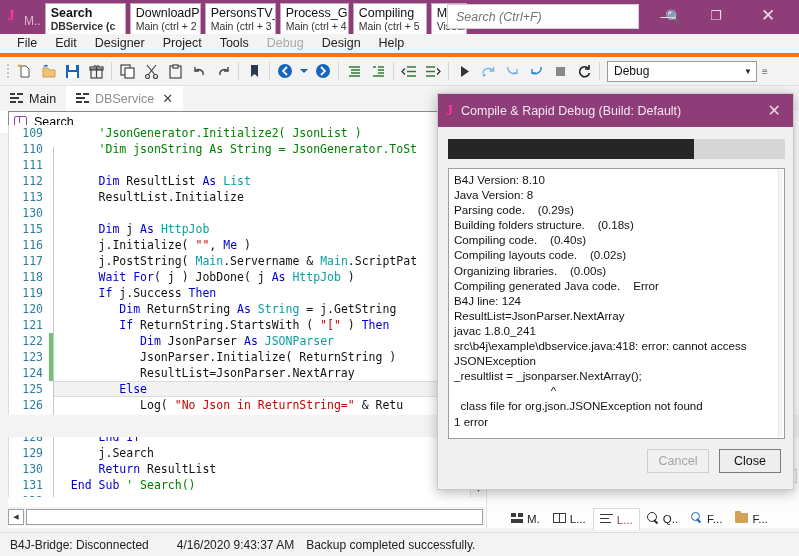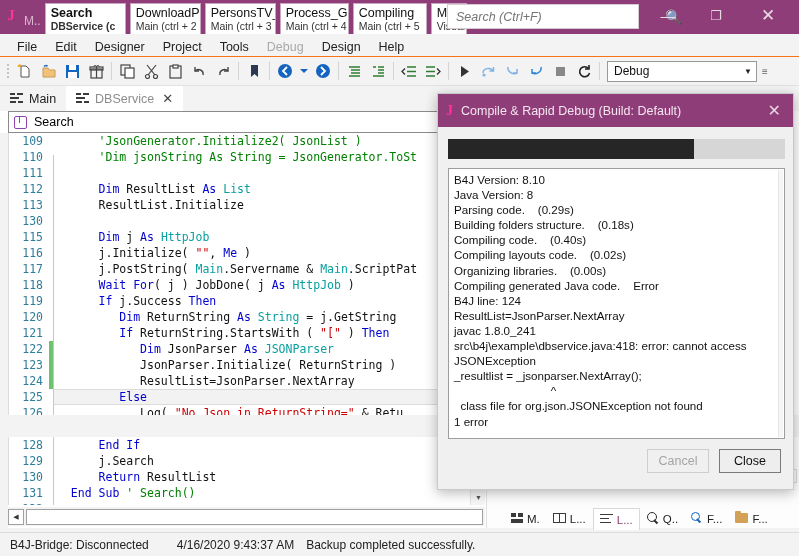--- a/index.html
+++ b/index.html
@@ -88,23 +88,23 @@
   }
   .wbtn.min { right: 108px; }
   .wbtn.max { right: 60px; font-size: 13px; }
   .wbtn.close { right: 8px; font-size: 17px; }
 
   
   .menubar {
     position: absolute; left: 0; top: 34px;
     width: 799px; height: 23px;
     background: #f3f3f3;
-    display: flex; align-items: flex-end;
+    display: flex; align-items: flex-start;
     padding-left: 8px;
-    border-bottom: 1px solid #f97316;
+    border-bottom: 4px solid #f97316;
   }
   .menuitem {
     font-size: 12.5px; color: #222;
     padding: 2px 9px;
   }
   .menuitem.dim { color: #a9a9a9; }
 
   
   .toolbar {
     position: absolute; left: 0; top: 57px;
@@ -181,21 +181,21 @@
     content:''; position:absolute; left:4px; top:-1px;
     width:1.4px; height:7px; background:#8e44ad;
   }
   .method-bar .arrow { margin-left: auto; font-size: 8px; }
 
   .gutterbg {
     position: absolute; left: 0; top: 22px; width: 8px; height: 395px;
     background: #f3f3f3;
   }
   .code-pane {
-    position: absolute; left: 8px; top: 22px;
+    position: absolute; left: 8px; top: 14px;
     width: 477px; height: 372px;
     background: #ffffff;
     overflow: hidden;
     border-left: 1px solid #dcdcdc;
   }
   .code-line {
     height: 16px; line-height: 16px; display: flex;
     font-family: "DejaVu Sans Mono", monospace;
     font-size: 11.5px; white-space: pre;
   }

_Exercise description_.
All that belongs in the answer is the run of lines above from the line containing "1px solid #f97316;" through the line containing "-181,21 +181,21 @@", exactly as written.

_Finished exercise_.
-    border-bottom: 1px solid #f97316;
+    border-bottom: 4px solid #f97316;
   }
   .menuitem {
     font-size: 12.5px; color: #222;
     padding: 2px 9px;
   }
   .menuitem.dim { color: #a9a9a9; }
 
   
   .toolbar {
     position: absolute; left: 0; top: 57px;
@@ -181,21 +181,21 @@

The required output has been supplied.